Morning Briefing: Climate

Tuesday, April 7, 2026

April 7, 2026

Low Snowpack, Higher Fire Risk, and Policy Pullback

What Happened

The most concrete development yesterday was in the western United States, where a warm winter and exceptional March heat left mountain snowpack critically low across nine states. Because that snowpack is the region’s main natural water storage, the shortfall matters well beyond ski season: it points to tighter summer water management and a longer window for vegetation to dry out ahead of fire season. This extends the western heat-and-snow deterioration that has been building over the past week.

In Washington, the Trump administration’s fiscal 2027 budget request proposed a broad rollback in federal climate and environmental capacity, including roughly halving EPA spending, cutting NOAA and FEMA grants, and again targeting renewable energy and infrastructure funds. But the federal picture is not simply one of disappearance: legal experts told E&E News that even if the endangerment finding is ultimately removed, separate laws still support some efficiency and emissions-cutting rules for appliances, buildings, housing, and heavy trucks.

Fire risk also got stronger scientific backing. A new Nature Climate Change study projected that under a mid-range warming path, global burned area would rise about 9.3% and fire seasons would lengthen nearly 23% by century’s end. Nearly 84% of wildfire-susceptible species were projected to face higher risk, with South America the sharpest hotspot and high-latitude regions seeing especially rapid growth in fire-season length.

At the state level, Utah enacted a law that makes climate-damage claims against fossil-fuel companies harder by requiring clear and convincing evidence tying unavoidable, identifiable harm directly to a violation. Supporters cast it as a check on courts; critics say it sharply narrows one of the few remaining accountability routes. Similar proposals are already surfacing in other states.

Key Points

  • Western U.S. snowpack is now low enough to shift concern from winter conditions to summer water supply and wildfire exposure.
  • The White House budget request would materially reduce federal weather, resilience, and environmental capacity if Congress accepts even part of it.
  • EPA climate retrenchment is narrower than headlines suggest; other statutes still leave agencies room to tighten some efficiency and transport rules.
  • New wildfire research links warming more directly to biodiversity loss, not just smoke, property damage, and suppression costs.
  • Utah raised the bar for climate-damage suits against fossil-fuel companies, reinforcing a state-level split over climate accountability.

Implications

For near-term decision-makers, the western story is becoming operational. Water managers, land agencies, utilities, insurers, and local governments may have to plan for a summer with less hydrological buffer and a longer dry-down period if April and May stay warm.

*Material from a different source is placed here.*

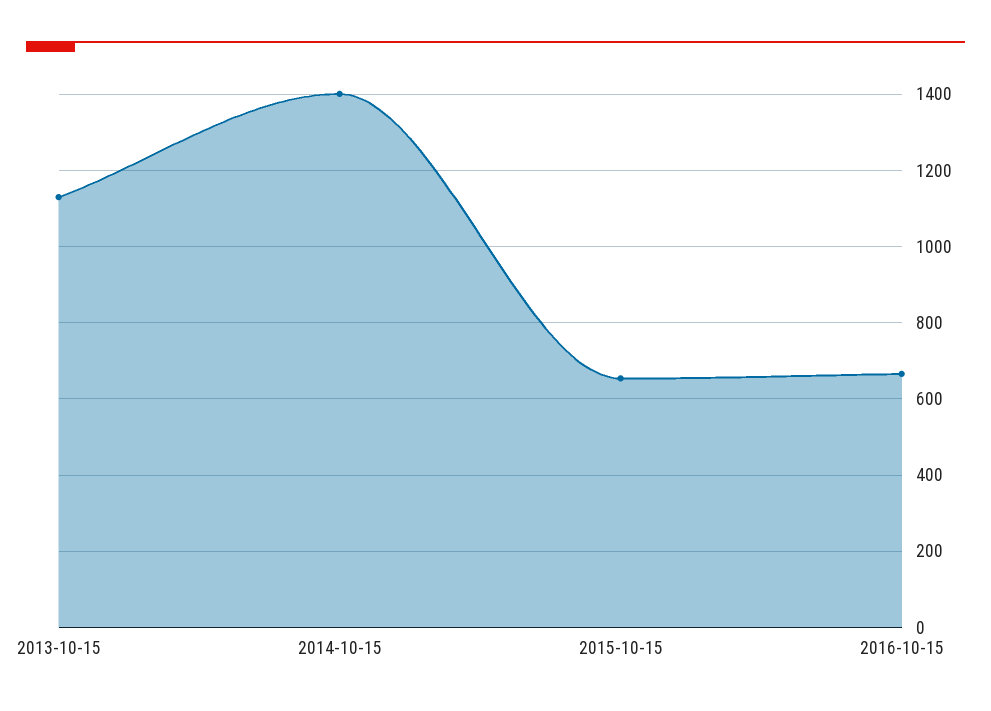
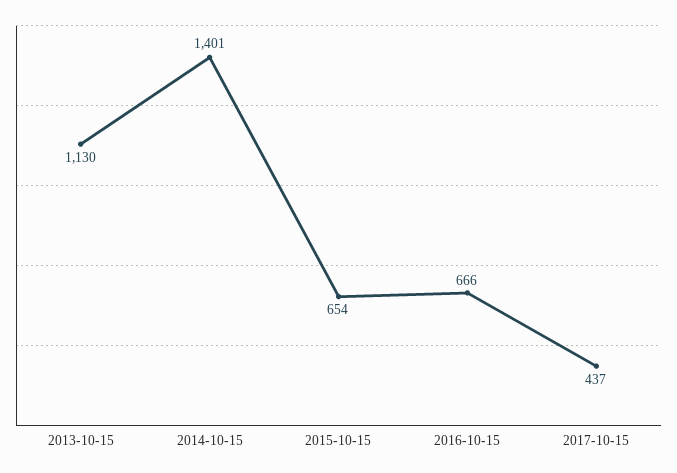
2017-10-15: none -> 437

More broadly, U.S. climate governance is being narrowed through budgets, regulatory rollback, and state legal shields rather than through a single decisive change. That makes the next phase less about one headline rule and more about appropriations, litigation, and the smaller but still meaningful authorities agencies retain.

Things to watch

Watch

Whether April weather materially improves western runoff prospects or instead locks in tighter water allocations and elevated fire outlooks.

Watch

How much of the fiscal 2027 budget request survives Congress, especially EPA staffing cuts and reductions to NOAA and FEMA grants.

Watch

Whether Utah’s approach spreads to other states, and how courts handle EPA’s endangerment repeal alongside the surviving statutory tools for emissions cuts.